What is a case study?

The key concept in a case study is context.

In qualitative research, case studies provide in-depth accounts of events, relationships, experiences or processes. Stemming from the fields of evaluation, political science and law, the aim of a qualitative case study is to explore a phenomenon within the context of the case1 and to answer how and why research questions.2 The contextual conditions are relevant to the phenomenon under study and the contextual factors tend to lie with the case.1 From the outset it is important (a) to determine who or what is your case – this can be a person, program, organisation or group, or a process – and (b) to articulate the phenomenon of interest.
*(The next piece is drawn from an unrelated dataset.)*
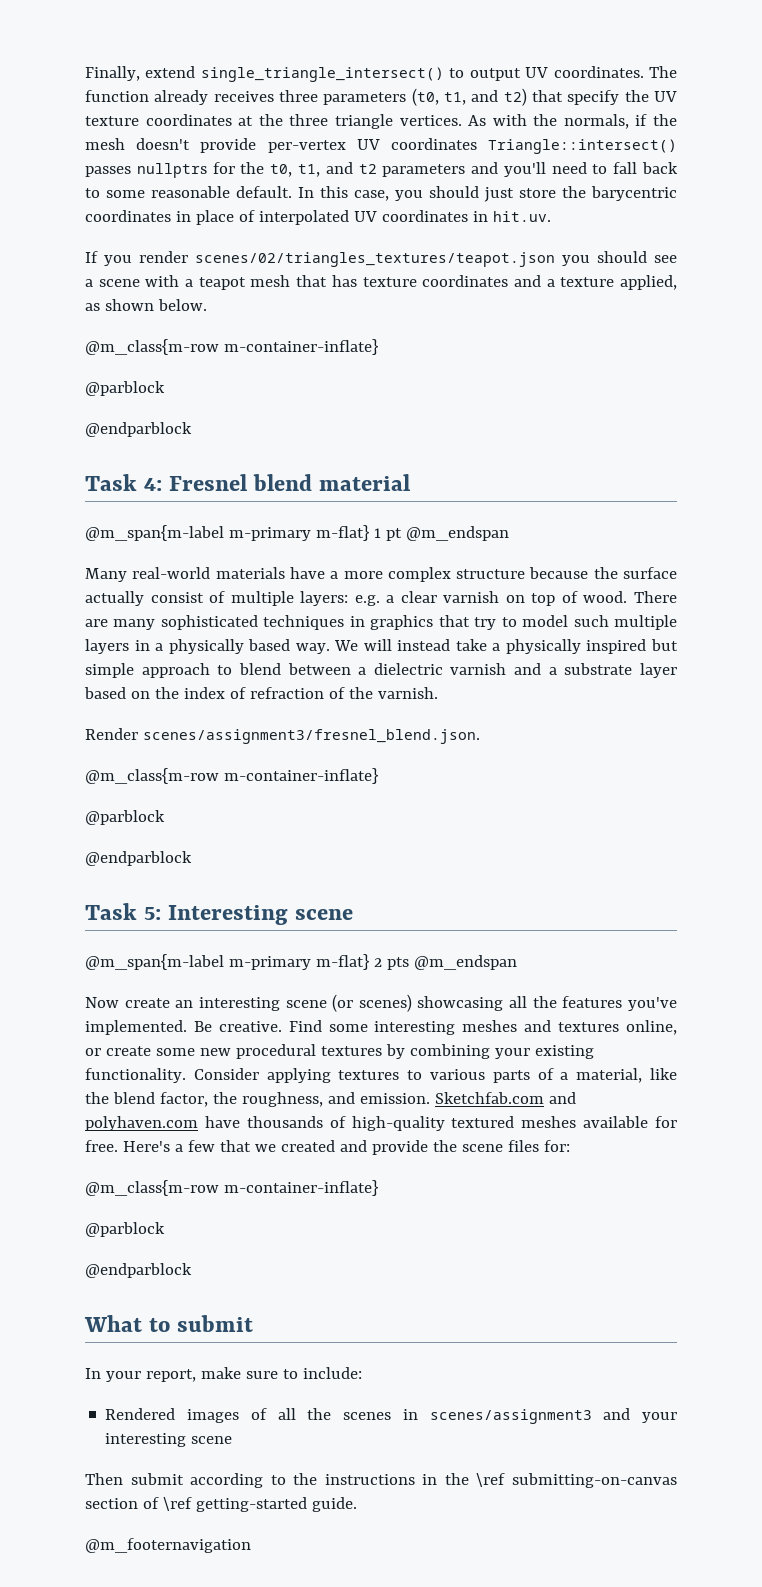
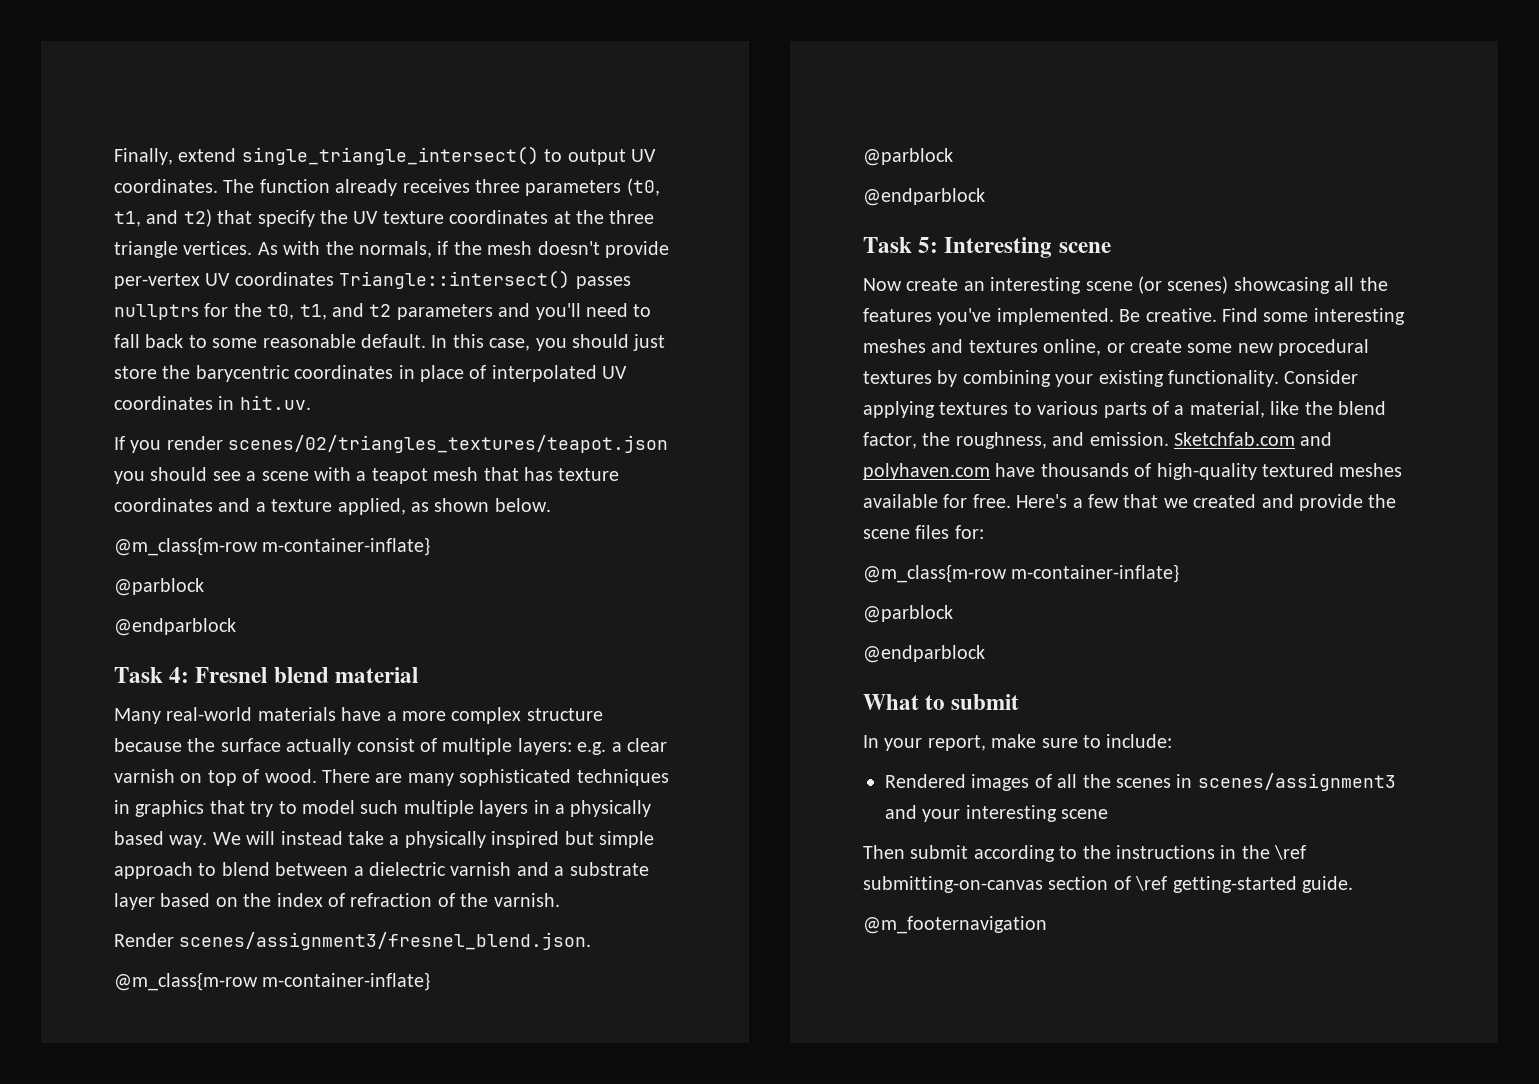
[85,525,509,541] // @m_span{m-label m-primary m-flat} 1 pt @m_endspan -> (418, 675) none
[85,954,517,970] // @m_span{m-label m-primary m-flat} 2 pts @m_endspan -> (1111, 247) none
An example of why context is important in understanding the phenomenon of interest is a study of health promotion action by local churches in Victoria, Australia.3 The phenomenon under study was health promotion action, with 10 churches comprising the cases, which were mapped across the framework of health promotion approaches.4 The contextual factors included church denomination (Baptist, Church of Christ, Uniting, Anglican, Catholic and Salvation Army), size (small, medium and large), location (rural and metropolitan), partnerships with external organisations (government, local schools and social welfare organisations) and theological orientation (traditional, modern or postmodern), to understand the phenomenon of health promotion action. Data collection took 12 months and involved interviews with 37 church leaders, 10 focus groups with volunteers, 17 instances of participant observation of church activities, including church services, youth events, food banks and community meals, and 12 documentary analyses of church websites, newsletters and annual reports. The case studies identified and illustrated how and why three different expressions of church – traditional, new modern and emerging – led to different levels and types of health promotion activities.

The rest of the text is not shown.